To do:
The required result is each line of the entries below containing the string "MURRAY".
--- Provided entries Enclosed Below ---
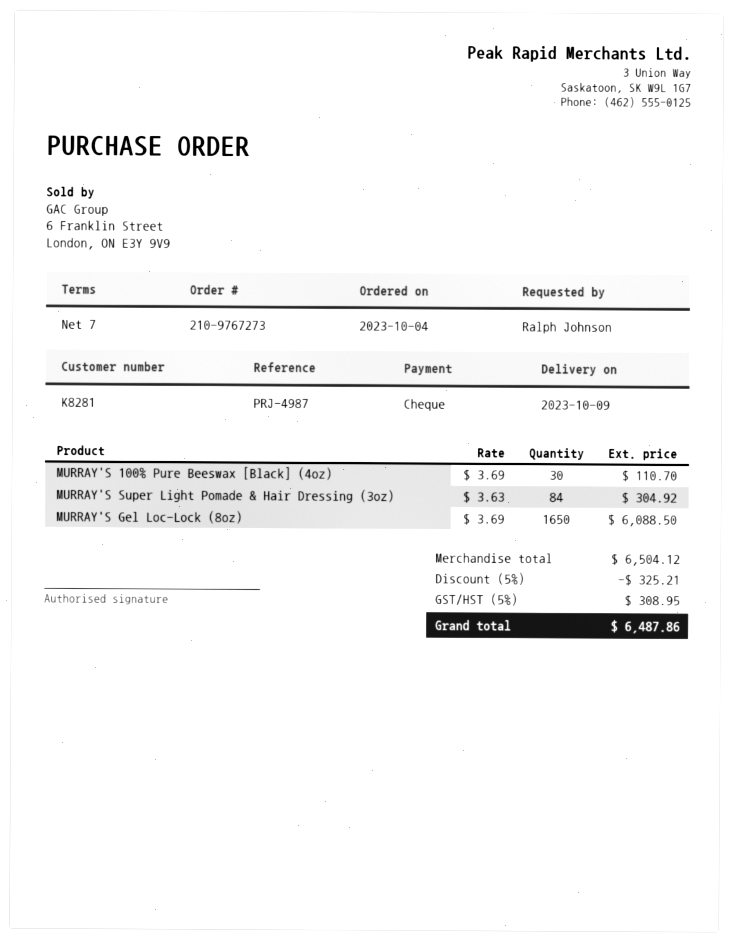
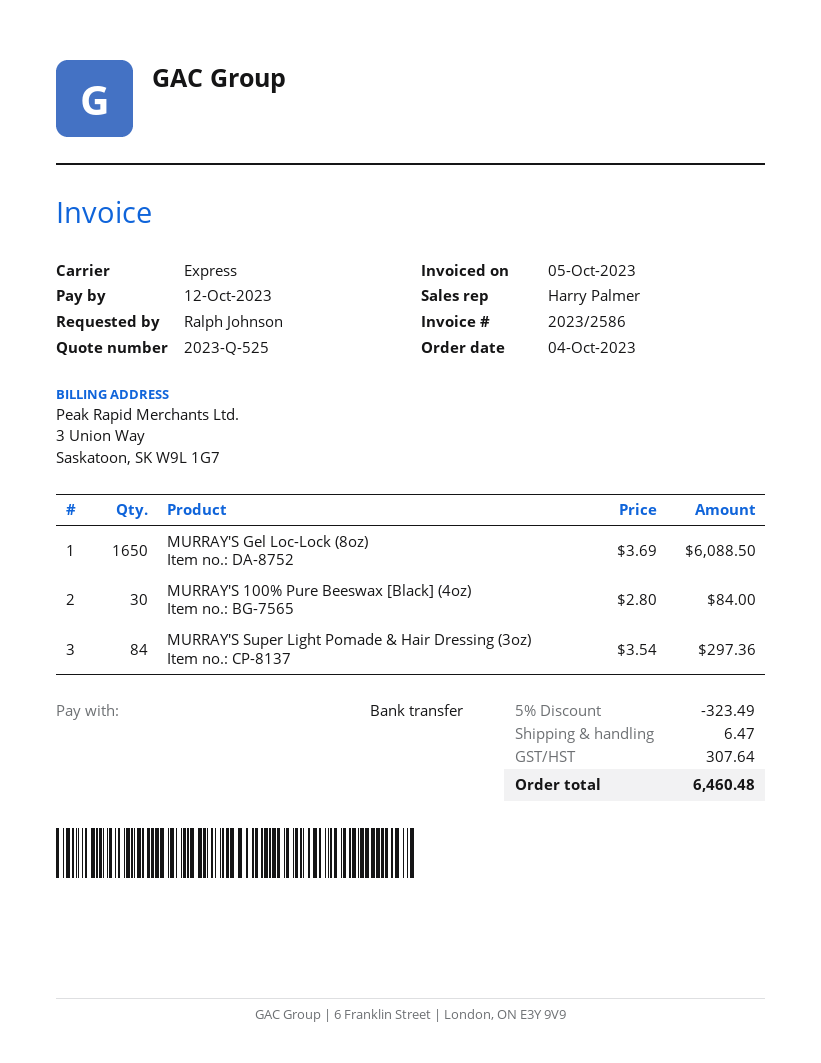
payment method: cheque -> bank transfer
MURRAY'S 100% Pure Beeswax [Black] (4oz): 30 x 3.69 = 110.70 -> 30 x 2.80 = 84.00
MURRAY'S Super Light Pomade & Hair Dressing (3oz): 84 x 3.63 = 304.92 -> 84 x 3.54 = 297.36
discount: 5% = 325.21 -> 5% = 323.49
shipping: none -> 6.47
tax: 308.95 -> 307.64
total: 6487.86 -> 6460.48

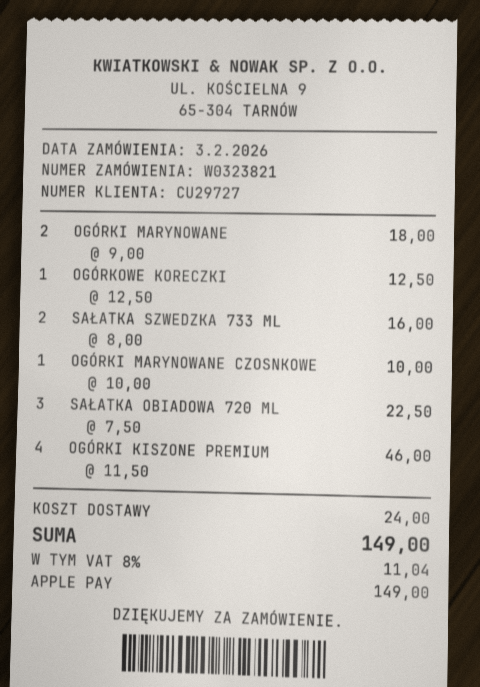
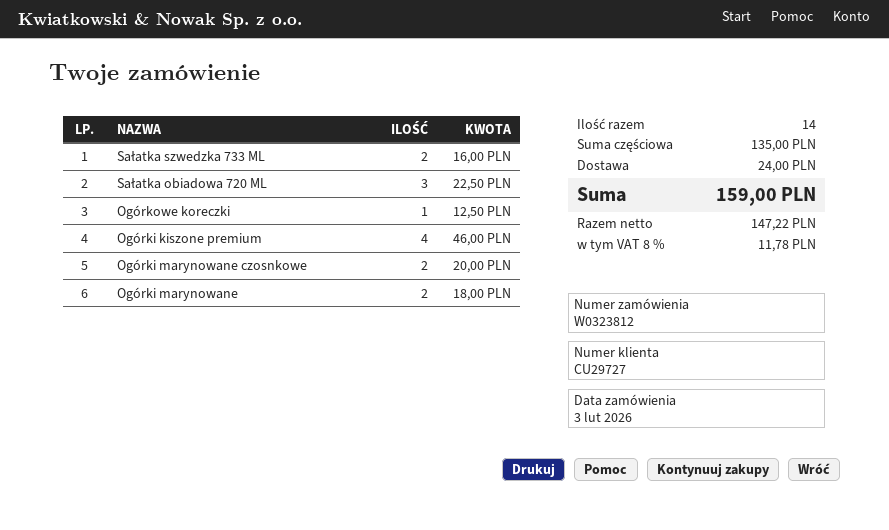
order number: W0323821 -> W0323812
OGÓRKI MARYNOWANE CZOSNKOWE: 1 for 10.00 -> 2 for 20.00
tax: 8% = 11.04 -> 8% = 11.78
total: 149.00 -> 159.00

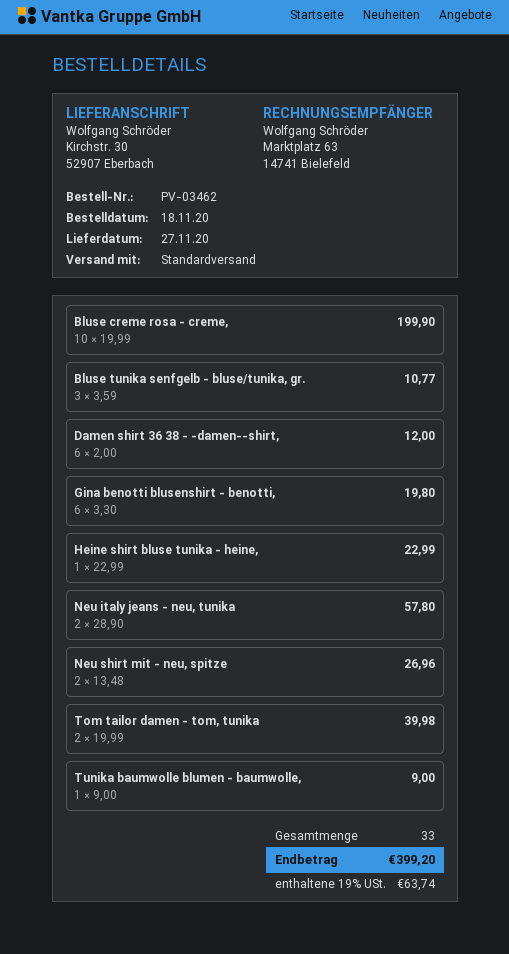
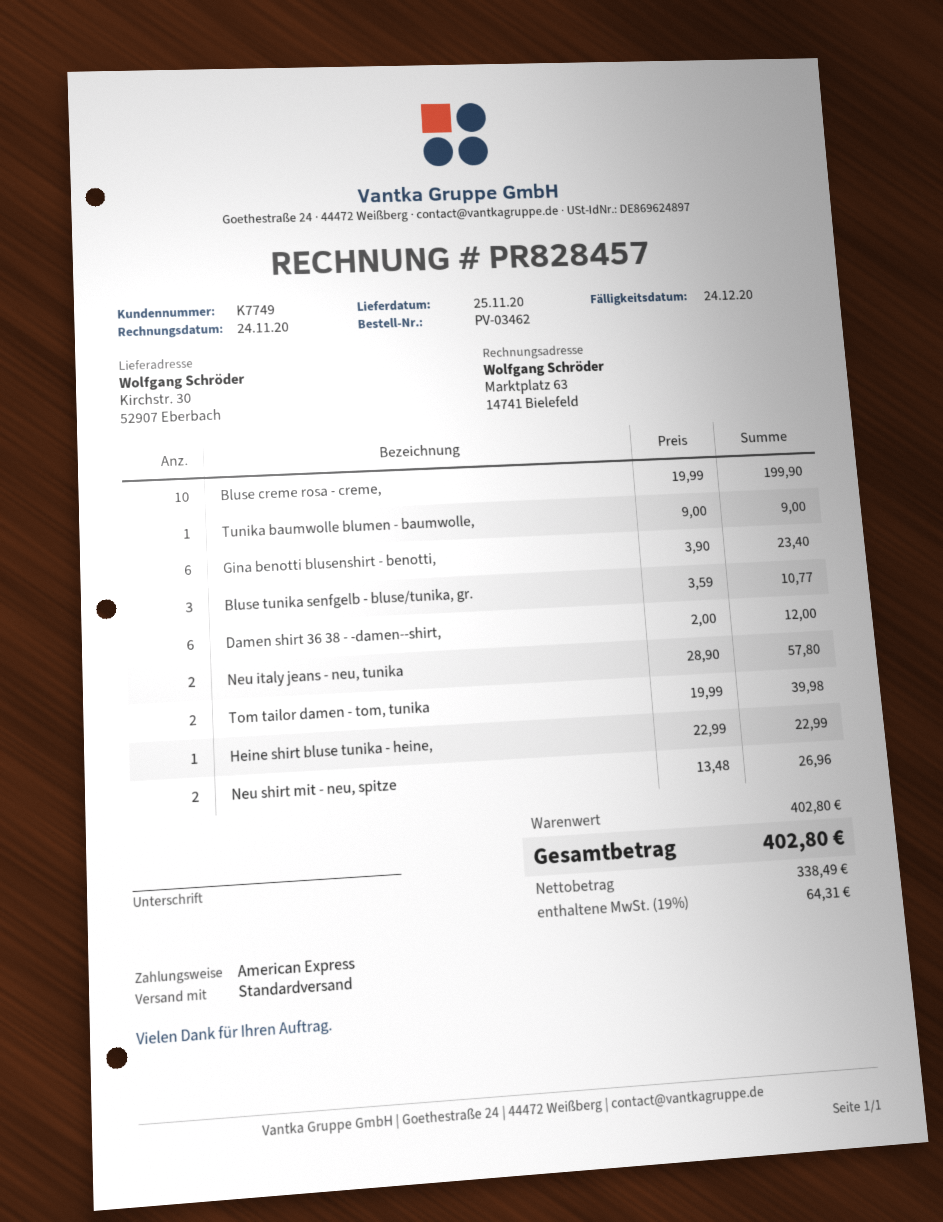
delivery date: 2020-11-27 -> 2020-11-25
Gina benotti blusenshirt - benotti,: 6 x 3.30 = 19.80 -> 6 x 3.90 = 23.40
tax: 19% = 63.74 -> 19% = 64.31
total: 399.20 -> 402.80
--- End of Enclosed Provided entries ---
Solution below:
MURRAY'S 100% Pure Beeswax [Black] (4oz): 30 x 3.69 = 110.70 -> 30 x 2.80 = 84.00
MURRAY'S Super Light Pomade & Hair Dressing (3oz): 84 x 3.63 = 304.92 -> 84 x 3.54 = 297.36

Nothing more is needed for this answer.